Основной движущий механизм «Сильвии» построен на постоянном чередовании ретроспективных и перспективных планов, а также на вложенных одна в другую, как матрешки, ретроспекциях.
Рассказывая нам о событии, относящемся к «Нарративному времени 1» (времени, когда произошло описываемое событие, — два часа тому назад или тысячу лет тому назад), рассказчик (в первом или третьем лице) и действующие лица могут упоминать нечто, случившееся раньше этого события. Или намекать на нечто, что в момент события еще не произошло и только предполагается. Как говорит Жерар Женетт, ретроспектива — компенсация того, о чем автор забыл рассказать, а перспектива — проявление нарративного нетерпения[5].
Все мы прибегаем к этому приему, описывая события прошлого: «Эй, послушай-ка!
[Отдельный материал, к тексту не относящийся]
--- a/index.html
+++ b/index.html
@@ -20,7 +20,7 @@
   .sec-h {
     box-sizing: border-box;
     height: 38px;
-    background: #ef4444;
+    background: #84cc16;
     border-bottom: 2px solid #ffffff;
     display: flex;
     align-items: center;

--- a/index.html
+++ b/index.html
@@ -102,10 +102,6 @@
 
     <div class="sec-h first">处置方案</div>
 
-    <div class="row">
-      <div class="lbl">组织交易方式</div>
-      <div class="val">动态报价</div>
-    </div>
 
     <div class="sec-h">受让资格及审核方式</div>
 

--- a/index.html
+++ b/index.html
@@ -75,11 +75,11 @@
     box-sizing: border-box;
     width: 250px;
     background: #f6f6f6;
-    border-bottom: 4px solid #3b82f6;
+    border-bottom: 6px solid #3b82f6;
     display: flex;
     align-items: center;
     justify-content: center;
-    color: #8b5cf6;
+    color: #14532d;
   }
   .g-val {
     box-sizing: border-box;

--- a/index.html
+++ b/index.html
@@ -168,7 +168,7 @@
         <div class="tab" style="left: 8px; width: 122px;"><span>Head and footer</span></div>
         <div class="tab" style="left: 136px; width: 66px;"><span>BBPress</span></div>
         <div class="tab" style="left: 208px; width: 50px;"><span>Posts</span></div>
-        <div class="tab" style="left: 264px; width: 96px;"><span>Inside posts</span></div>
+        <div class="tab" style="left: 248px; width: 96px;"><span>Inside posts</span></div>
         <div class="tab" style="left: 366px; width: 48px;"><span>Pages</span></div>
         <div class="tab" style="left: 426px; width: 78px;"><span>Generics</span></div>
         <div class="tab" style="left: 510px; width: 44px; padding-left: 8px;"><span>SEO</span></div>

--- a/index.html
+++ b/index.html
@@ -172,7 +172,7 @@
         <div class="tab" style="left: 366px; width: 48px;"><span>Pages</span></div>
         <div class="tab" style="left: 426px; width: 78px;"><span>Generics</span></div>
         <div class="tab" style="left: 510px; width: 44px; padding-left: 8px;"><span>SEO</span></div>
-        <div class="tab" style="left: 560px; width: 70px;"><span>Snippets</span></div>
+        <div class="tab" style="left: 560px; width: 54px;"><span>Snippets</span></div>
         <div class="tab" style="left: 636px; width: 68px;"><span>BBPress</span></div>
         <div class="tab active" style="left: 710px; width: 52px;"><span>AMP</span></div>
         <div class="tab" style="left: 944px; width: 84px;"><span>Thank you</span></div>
Я вчера встретила Пьера — может, ты его [56] помнишь, того самого, который два года назад бегал по утрам [ретроспектива]. Так вот, он был страшно бледный, а я, признаться, только потом поняла, почему [перспектива], а он и говорит… ой, я же забыла тебе сказать, что когда я его встретила, он как раз выходил из бара, а было всего-то десять утра, представляешь? [ретроспектива] Ну так вот, Пьер сказал мне — ты ни за что не догадаешься, что он мне сказал [перспектива] …» Надеюсь, я в ходе нашей дальнейшей беседы буду выражаться менее сбивчиво. А Нерваль, с его куда более тонким художественным чутьем, втягивает нас в «Сильвии» в головокружительную игру ретроспектив и перспектив.
Повествователь влюблен в актрису; он не знает, взаимна ли эта любовь. Газетная заметка внезапно пробуждает в нем воспоминания детства. Он идет домой и, в полуяви-полусне, вспоминает двух девушек, Сильвию и Адриенну. Адриенна была подобна видению: светловолосая, высокая и стройная. Она была «мираж, воплотивший в себе величие и красоту», «в ее жилах текла кровь рода Валуа». Сильвия, напротив, казалась «девочкой из соседней деревни», — [57] поселянка с темными глазами и «тронутым загаром личиком», у которой увлеченность рассказчика Адриенной вызывает ребяческую ревность.